Marica Morales-Jaffes, former Chief People Officer at PayPal adds that, “Team leaders play a crucial role in creating a team atmosphere that supports women. At PayPal we found that large teams led by women had almost twice as many female members verse teams led by men. Female team leaders have the power to be role models, mentors and champions in a very direct way. And the best female leaders become magnets for other talented women to join their teams.”
For decades, the archetypical startup founder has been a variation on Mark Zuckerberg – young, smart (usually from a top school), nerdy, focused, wearing a hoodie, and, of course, male. VCs have looked at other things too, of course, like the ideas and business model on which a startup is based, but they have clung to this Zuckerbergian image and it gets reinforced with every successful company created by a founder with that image.

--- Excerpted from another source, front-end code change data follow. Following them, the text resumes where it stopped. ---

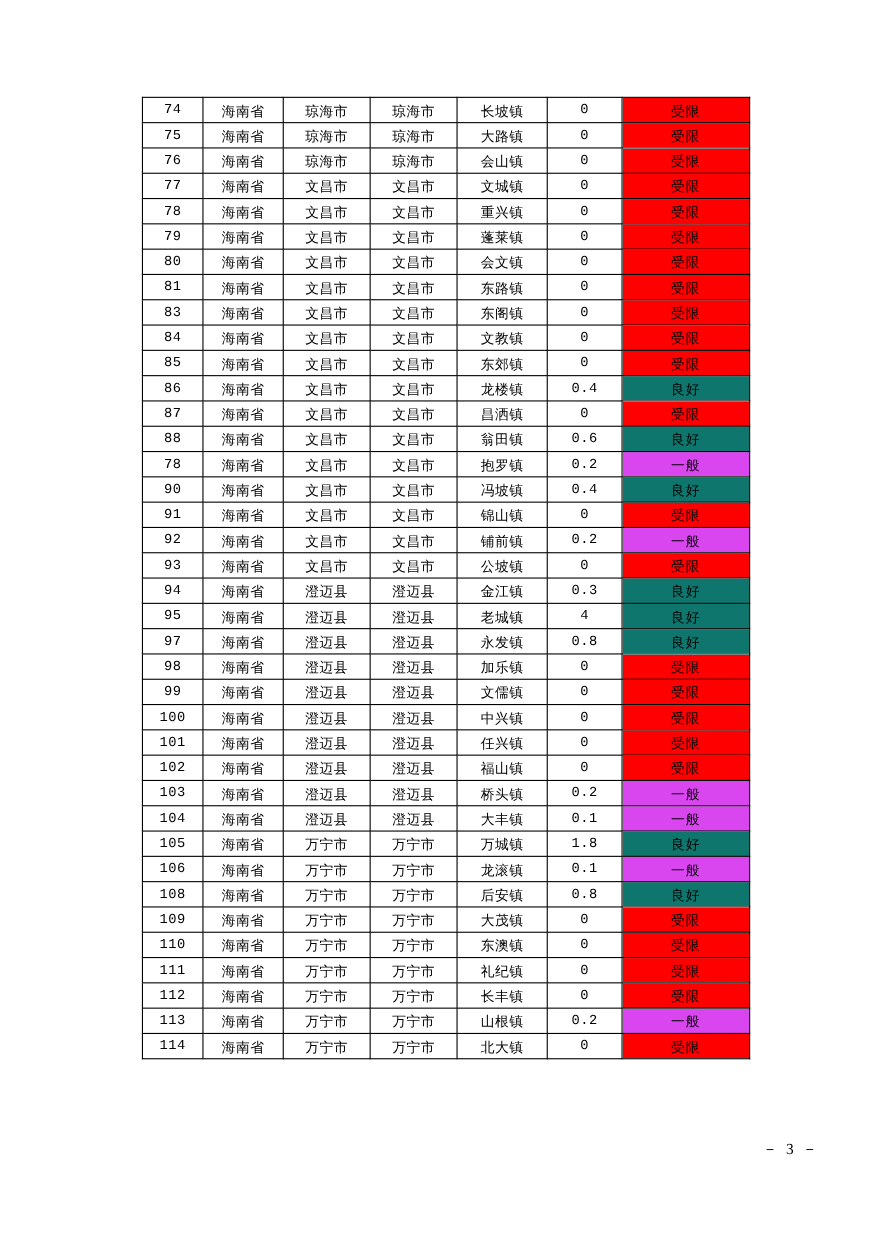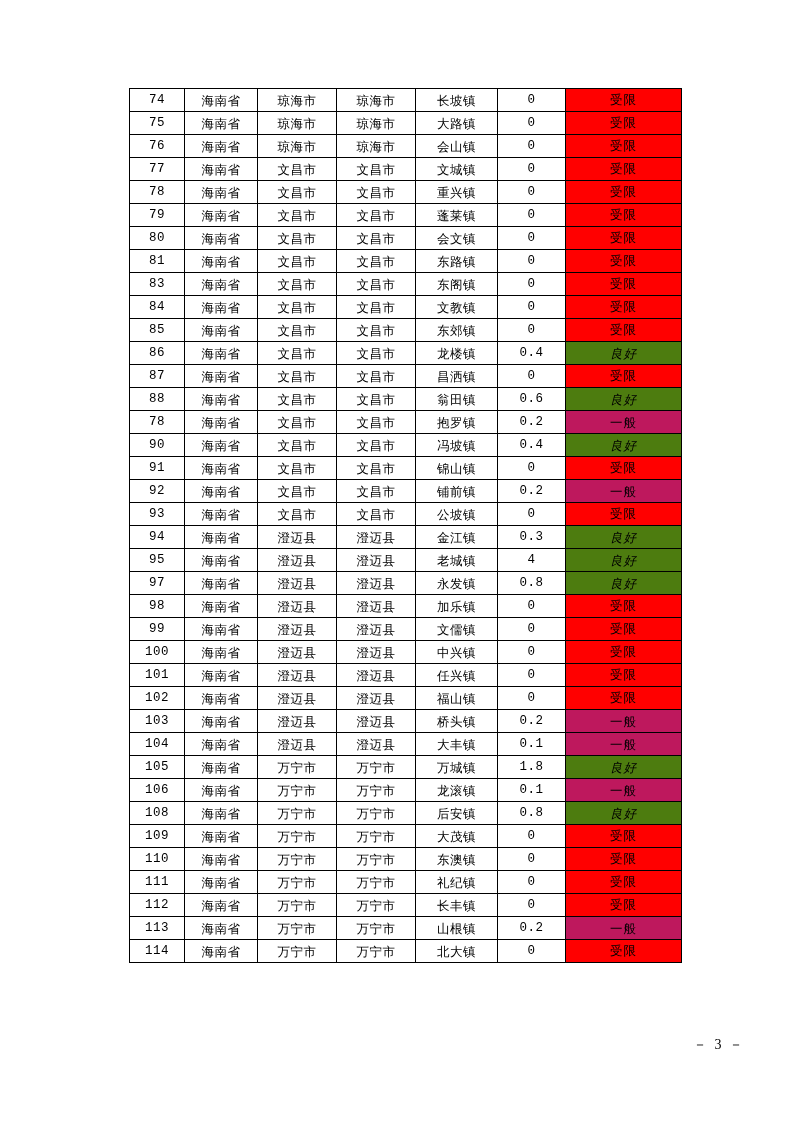"受限" td.status-limited { font-family: Liberation Serif, serif -> none }
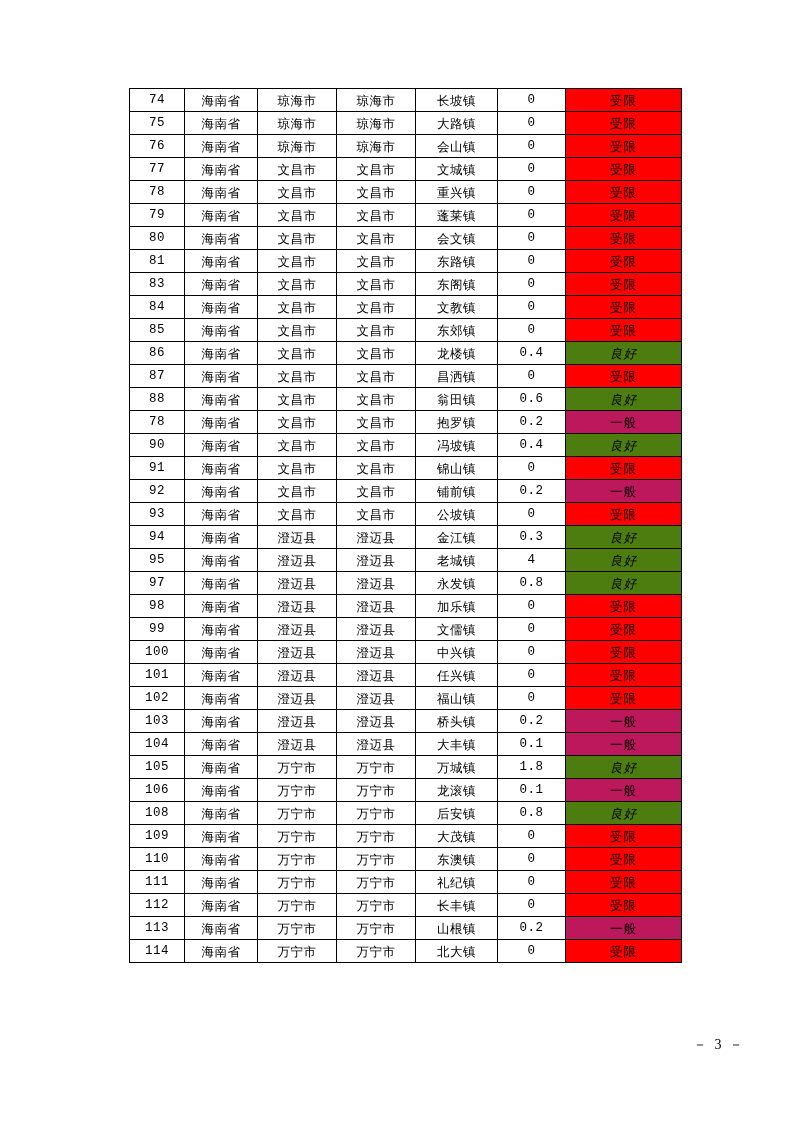"良好" td.status-good { background: #4d7c0f -> #0f766e; font-style: italic -> none }
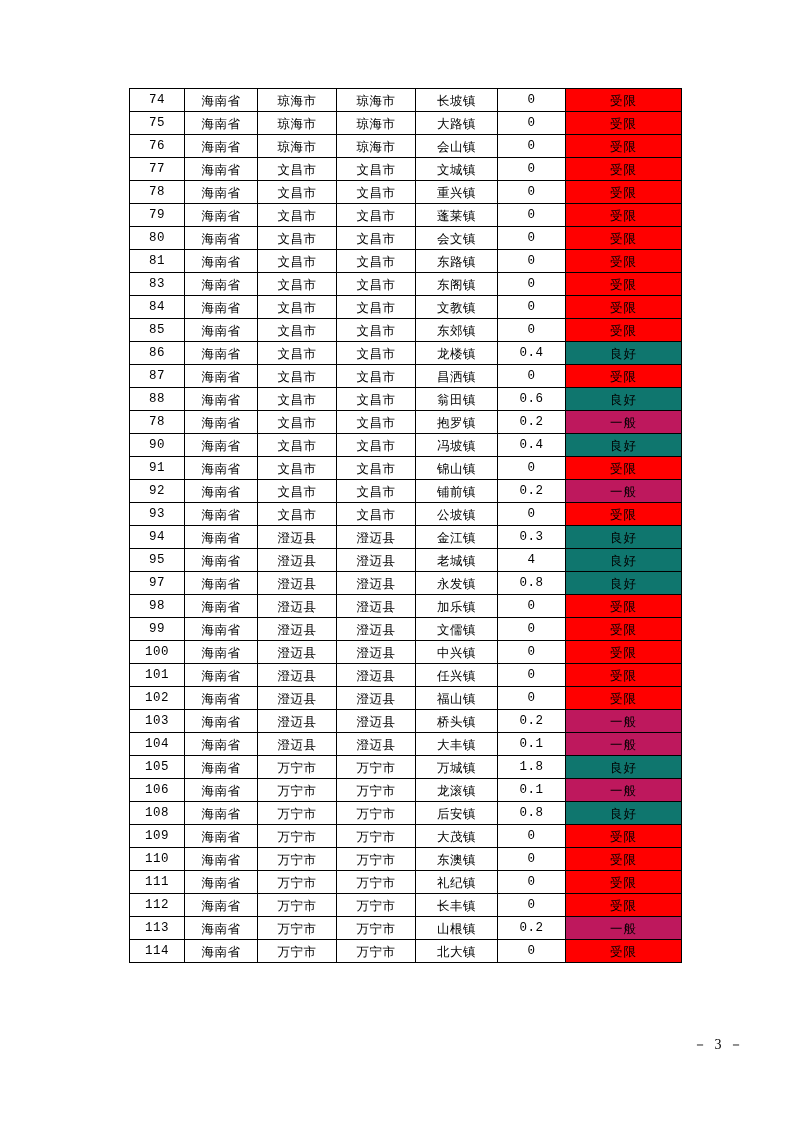"一般" td.status-fair { background: #be185d -> #d946ef }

VCs are pattern recognizers afterall. While on paper, such VCs would prefer to make a huge profit on whatever company they invest in no matter what the founder looks like, the reality is that they don’t necessarily have the pattern recognition of what a great female CEO looks like. That’s why would-be fixes like The Rooney Rule (which requires that NFL teams interview minority candidates for open head coaching and general manager positions) don’t work. What’s the use of submitting such candidates to interviews if the hiring manager (or VC in this case) already has a fixed idea of what their dream candidate looks like?
This bias is reflected in the questions that VCs ask female founders. A 2017 study found that VCs tend to ask men questions about potential gains and ask women about the potential for losses, for instance. This was the manifestation of what the researchers called a “promotion” orientation for male founders that focused on hopes, achievement and advancements. For women, there was a “prevention” orientation that looked at the potential for loss. As you might guess, a disparity in funding followed.
Steps toward equality
You can scream all you want about equality, but things aren’t going to change until there are more female tech founders as well as more females in other roles of leadership throughout companies. More women in leadership roles, more data points. More data points, less sampling bias. It’s that simple.
This is one of the reasons OpenView is investing our time, energy and resources into a partnership with Athena Alliance to contribute to getting more women on boards. Through our active partnership with this organization, we have created real change. Over 80 percent of the candidates we’ve suggested to our portfolio CEOs for board seats in the last year have been women. We’ve enhanced our network of top executive women who are actively engaged in discussion with our firm and our portfolio by 142 in the last year alone. And every one of our Investing Partners is personally connected to Athena, knowing that their connection to the organization and its network of powerful women is part of our strategic advantage to OpenView’s portfolio. By doing these things, we have actively created more data points of women in top leadership, and essentially re-trained our own eyes to truly recognize and engage all of the great female talent around us.
Our commitment to creating more data points with powerful women is also why OpenView launched Accelerate, which aims to match highly qualified female entrepreneurs with the resources and access needed to reach the expansion stage. The hope is that by helping more women leaders, we’ll contribute to changing the current investment archetype. If you’re a female founder with less than $1 million in annual revenues and at least five customers in the B2B SaaS space, we want to know you (learn more and apply here).
Bias is something innate in all of us. And it’s something we must all work to overcome. Small, incremental changes will help get us there, but we need to take the time to call out our own biases – conscious or not – to ask if we could and indeed should be doing more.